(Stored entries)
##########

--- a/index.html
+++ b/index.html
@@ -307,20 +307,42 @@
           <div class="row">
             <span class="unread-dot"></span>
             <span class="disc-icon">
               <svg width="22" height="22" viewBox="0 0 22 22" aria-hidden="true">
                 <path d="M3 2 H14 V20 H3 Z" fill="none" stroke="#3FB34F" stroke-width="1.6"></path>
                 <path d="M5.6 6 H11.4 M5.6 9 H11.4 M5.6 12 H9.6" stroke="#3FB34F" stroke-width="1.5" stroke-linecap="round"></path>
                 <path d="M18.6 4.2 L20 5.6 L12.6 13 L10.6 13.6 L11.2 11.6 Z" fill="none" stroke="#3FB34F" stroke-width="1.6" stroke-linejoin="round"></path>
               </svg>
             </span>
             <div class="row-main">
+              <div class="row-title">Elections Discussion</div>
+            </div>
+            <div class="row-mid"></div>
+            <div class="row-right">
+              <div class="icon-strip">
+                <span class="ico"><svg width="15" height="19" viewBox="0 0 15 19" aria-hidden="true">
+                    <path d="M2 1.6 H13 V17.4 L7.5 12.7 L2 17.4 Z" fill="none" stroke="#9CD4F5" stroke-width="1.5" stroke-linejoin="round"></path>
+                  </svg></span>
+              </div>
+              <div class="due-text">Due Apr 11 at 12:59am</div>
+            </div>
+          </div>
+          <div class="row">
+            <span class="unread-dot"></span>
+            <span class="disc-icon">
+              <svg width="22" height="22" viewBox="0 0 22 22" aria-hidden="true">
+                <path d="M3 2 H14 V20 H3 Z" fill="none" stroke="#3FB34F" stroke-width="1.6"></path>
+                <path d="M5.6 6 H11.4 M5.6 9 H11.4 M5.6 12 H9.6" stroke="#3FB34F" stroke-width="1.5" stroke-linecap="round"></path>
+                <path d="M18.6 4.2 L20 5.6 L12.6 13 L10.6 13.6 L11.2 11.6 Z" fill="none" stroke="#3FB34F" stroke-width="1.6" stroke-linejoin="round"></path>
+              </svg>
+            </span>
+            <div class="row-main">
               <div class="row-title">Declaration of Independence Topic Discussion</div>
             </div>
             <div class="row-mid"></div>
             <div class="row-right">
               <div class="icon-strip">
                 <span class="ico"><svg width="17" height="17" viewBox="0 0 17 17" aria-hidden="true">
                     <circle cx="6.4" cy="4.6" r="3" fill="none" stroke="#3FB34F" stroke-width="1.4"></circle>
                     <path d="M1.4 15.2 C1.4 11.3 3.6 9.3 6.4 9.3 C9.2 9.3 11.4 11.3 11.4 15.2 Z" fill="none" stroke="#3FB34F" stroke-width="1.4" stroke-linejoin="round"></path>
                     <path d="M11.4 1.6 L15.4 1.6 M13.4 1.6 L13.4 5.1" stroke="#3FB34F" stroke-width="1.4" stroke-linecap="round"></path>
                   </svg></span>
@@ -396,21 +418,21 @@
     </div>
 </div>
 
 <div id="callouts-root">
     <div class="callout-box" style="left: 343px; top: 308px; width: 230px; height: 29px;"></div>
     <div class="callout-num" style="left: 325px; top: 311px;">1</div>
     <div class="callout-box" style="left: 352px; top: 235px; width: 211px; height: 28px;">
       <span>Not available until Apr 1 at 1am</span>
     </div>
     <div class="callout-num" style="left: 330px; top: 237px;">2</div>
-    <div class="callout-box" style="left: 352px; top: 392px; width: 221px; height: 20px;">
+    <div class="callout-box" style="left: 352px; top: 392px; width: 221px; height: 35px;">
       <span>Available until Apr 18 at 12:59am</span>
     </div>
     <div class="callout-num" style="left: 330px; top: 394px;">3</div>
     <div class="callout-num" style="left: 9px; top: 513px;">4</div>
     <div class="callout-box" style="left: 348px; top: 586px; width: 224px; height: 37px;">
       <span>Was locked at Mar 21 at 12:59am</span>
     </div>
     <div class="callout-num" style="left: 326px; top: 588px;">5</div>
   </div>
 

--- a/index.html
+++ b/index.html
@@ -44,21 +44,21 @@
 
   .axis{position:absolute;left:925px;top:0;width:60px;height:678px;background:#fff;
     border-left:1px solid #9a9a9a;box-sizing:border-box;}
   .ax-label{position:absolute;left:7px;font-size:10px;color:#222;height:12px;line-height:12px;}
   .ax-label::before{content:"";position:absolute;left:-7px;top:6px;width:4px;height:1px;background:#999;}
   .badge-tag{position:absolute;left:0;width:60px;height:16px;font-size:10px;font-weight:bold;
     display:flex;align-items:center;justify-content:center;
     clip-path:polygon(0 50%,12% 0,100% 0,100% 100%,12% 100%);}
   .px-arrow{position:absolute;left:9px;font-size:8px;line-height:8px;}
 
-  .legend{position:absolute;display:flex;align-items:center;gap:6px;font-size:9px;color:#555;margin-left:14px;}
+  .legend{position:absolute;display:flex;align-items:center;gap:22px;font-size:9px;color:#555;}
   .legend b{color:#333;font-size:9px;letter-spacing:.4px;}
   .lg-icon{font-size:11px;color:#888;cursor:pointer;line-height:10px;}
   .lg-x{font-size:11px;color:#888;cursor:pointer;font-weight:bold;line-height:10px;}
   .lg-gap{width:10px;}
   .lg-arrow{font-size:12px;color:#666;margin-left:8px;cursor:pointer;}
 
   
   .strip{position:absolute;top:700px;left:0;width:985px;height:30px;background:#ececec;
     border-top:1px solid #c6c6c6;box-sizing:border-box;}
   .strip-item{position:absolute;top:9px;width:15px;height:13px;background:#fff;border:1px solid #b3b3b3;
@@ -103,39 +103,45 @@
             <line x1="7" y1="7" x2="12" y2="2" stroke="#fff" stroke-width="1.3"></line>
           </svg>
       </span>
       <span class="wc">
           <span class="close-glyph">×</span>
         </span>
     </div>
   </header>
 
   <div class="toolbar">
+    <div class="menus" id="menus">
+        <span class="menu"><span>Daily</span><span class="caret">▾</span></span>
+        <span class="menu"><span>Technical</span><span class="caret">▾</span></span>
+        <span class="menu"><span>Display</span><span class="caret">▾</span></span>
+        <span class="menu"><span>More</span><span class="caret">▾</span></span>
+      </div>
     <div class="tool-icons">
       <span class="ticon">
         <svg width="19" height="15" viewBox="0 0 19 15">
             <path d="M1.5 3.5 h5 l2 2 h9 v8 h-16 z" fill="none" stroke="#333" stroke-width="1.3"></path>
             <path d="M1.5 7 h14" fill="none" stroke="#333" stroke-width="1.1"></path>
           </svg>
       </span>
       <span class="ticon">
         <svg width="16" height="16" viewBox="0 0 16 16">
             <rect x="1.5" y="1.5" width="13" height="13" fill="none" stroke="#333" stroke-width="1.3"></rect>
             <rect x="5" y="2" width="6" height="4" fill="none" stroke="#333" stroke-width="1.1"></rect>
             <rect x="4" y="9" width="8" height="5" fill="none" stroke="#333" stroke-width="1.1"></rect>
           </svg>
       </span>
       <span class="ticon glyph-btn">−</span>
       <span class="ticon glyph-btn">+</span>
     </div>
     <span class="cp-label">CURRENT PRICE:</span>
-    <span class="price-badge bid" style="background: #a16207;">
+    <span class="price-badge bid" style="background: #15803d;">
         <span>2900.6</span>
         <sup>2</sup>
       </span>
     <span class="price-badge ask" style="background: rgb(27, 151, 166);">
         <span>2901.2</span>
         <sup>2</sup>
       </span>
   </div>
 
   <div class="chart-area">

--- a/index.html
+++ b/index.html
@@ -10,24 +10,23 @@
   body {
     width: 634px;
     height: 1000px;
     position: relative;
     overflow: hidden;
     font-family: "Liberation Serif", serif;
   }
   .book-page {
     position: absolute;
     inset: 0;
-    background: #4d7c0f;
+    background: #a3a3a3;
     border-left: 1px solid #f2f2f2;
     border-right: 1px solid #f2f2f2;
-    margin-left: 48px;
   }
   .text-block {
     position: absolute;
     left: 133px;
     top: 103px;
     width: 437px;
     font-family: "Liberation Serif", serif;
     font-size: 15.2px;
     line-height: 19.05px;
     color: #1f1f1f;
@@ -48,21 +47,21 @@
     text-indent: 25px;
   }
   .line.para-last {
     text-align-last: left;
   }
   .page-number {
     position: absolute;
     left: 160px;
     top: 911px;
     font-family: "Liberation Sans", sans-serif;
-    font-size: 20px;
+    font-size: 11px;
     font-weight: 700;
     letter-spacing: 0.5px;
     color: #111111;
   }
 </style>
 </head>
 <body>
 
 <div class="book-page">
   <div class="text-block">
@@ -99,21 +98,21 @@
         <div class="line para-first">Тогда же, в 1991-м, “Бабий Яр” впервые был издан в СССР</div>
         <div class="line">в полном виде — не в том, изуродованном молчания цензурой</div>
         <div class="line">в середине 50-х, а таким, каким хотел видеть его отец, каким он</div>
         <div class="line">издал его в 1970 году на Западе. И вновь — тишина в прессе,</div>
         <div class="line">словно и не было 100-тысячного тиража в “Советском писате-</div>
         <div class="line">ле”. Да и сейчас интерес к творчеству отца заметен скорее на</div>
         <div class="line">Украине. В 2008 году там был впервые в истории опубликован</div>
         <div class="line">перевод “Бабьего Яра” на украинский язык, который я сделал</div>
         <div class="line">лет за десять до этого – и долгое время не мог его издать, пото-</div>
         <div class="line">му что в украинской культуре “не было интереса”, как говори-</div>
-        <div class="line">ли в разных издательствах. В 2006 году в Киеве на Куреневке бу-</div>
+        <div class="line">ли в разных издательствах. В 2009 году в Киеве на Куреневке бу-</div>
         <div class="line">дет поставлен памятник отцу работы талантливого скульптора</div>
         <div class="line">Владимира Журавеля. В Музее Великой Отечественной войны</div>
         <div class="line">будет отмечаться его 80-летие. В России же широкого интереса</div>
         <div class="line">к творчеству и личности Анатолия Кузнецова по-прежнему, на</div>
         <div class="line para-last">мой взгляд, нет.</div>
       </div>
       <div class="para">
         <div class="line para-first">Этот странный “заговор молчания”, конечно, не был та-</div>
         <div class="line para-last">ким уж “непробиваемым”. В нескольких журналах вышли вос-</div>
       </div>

##########

[Task goal] Give back exactly the lines above starting at the line where "color: #1f1f1f;" appears and ending at the line where "letter-spacing: 0.5px;" appears, both included, with no other lines.

[Result of the task]
     color: #1f1f1f;
@@ -48,21 +47,21 @@
     text-indent: 25px;
   }
   .line.para-last {
     text-align-last: left;
   }
   .page-number {
     position: absolute;
     left: 160px;
     top: 911px;
     font-family: "Liberation Sans", sans-serif;
-    font-size: 20px;
+    font-size: 11px;
     font-weight: 700;
     letter-spacing: 0.5px;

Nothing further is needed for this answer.